Jean Michel Othoniel: The Dream of Water
“The dream of water”, a new exhibition of glass sculptures and site-specific installations by French artist, Jean Michel Othoniel, is currently on view at the Postman Cheval’s Ideal Palace as part of the institution’s 110-year anniversary.
“The dream of water”, a new exhibition of glass sculptures and site-specific installations by French artist, Jean Michel Othoniel, is currently on view at the Postman Cheval’s Ideal Palace as part of the institution’s 110-year anniversary.
The story of this exceptional palace is as legendary as its fantastic architecture. In April of 1879, Ferdinand Cheval, a postman living in the rural countryside in the Drôme region of France, stumbled on a stone “so strange” that it caused him to have a visionary dream of what he needed to build on that site. Dedicating the next 33 years of his life, collecting stones along his postal routes and working mostly by night, this self-taught artist created his “fairy palace and gardens”, a site that continues to delight and bewilder its visitors today.

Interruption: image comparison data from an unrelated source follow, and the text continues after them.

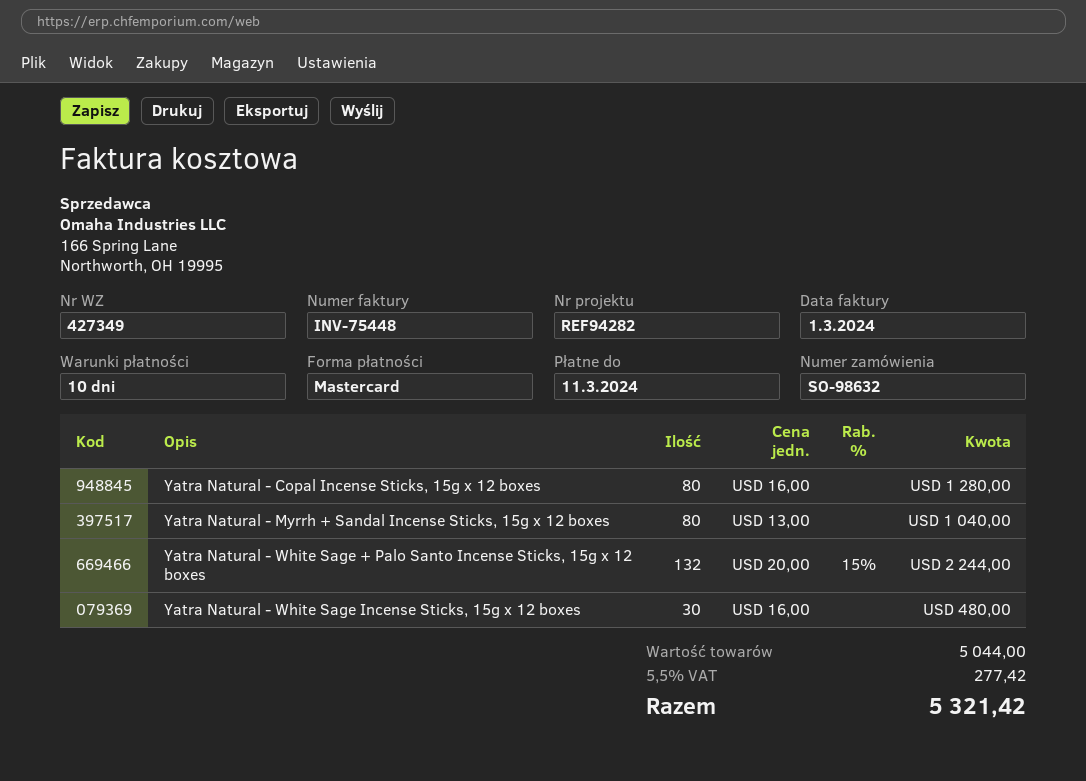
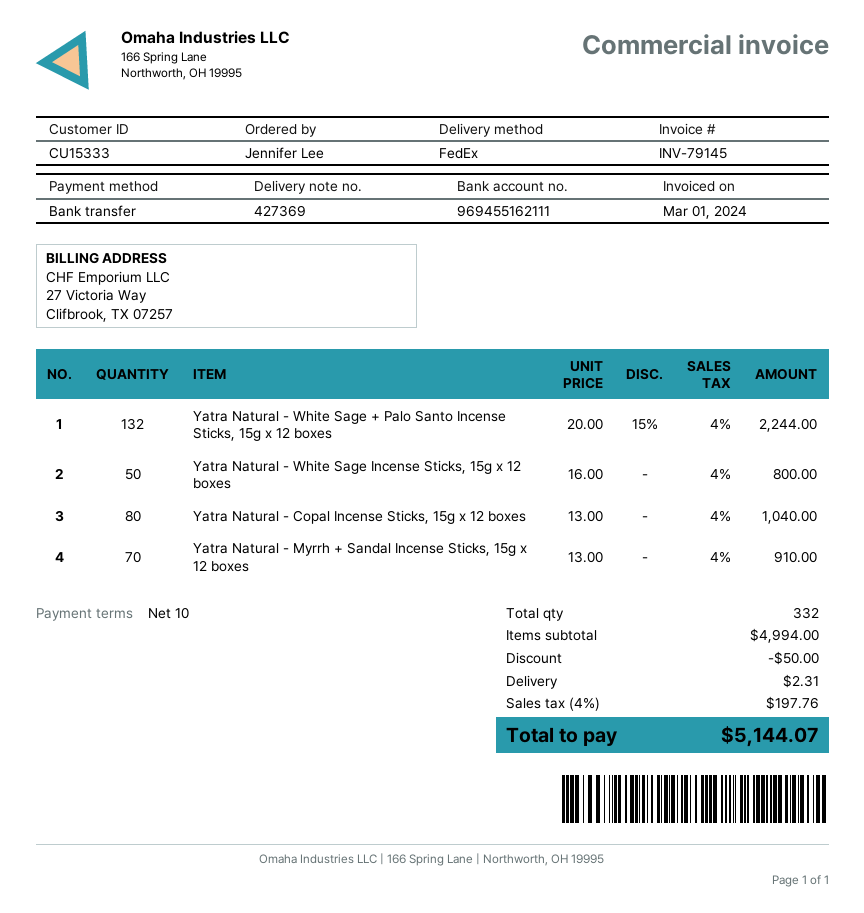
delivery note number: 427349 -> 427369
invoice number: INV-75448 -> INV-79145
payment method: Mastercard -> bank transfer
Yatra Natural - Copal Incense Sticks, 15g x 12 boxes: 80 x 16.00 = 1280.00 -> 80 x 13.00 = 1040.00
Yatra Natural - Myrrh + Sandal Incense Sticks, 15g x 12 boxes: 80 x 13.00 = 1040.00 -> 70 x 13.00 = 910.00
Yatra Natural - White Sage Incense Sticks, 15g x 12 boxes: 30 x 16.00 = 480.00 -> 50 x 16.00 = 800.00
subtotal: 5044.00 -> 4994.00
discount: none -> 50.00
shipping: none -> 2.31
tax: 5.5% = 277.42 -> 4% = 197.76
total: 5321.42 -> 5144.07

Jean Michel Othoniel, who remembers visiting the site with his mother when he was 6, recalls: “The castle of giants, sand, shells, dust, sun, coolness, caves, laughter and silence and getting lost in the mystery of childhood”. For “dream of water,” Othoniel has created an homage to Cheval, a fantasy of glass works in hues of blue, pink, purple, and gold that embody themes of light, water and magic; “I can’t wait to surprise Ferdinand Cheval, to lose myself again in the mysteries of childhood, in the world apart of youth and in the joy of knowing how to live and end my life”, he says.
Inspired by the preparatory drawings of Postman Cheval, Othoniel has made a new series of glass sculptures which are installed across the architecture and within the gardens; Two hanging pieces evoking the magic stone that inspired Cheval, a series of stained glass windows that create a pattern of coloured light against the interior walls, a site-specific installation titled “Oracle”, made of stacked, golden glass bricks placed behind the gates that the Postman designed to protect his stones and which are meant to evoke construction, the Sacred and Wanderlust, as well as several fountains, as it was Cheval’s dream to have there be water as part of the palace. “In this intimate dialogue with the “Temple of Nature”, that is the Ideal Palace, the artist makes water and light his favoured materials and, for the first time since Postman Cheval, he has imagined water installations that will allow visitors to experience something as close as possible to that conceived and desired by Ferdinand Cheval.” Also on view inside the palace are Othoniel’s sketches, beautiful ink on paper and watercolours that highlight this project and the vision of Postman Cheval in which “dreams become a reality.”
“The dream of water is on view from May 15 – November 6, 2022.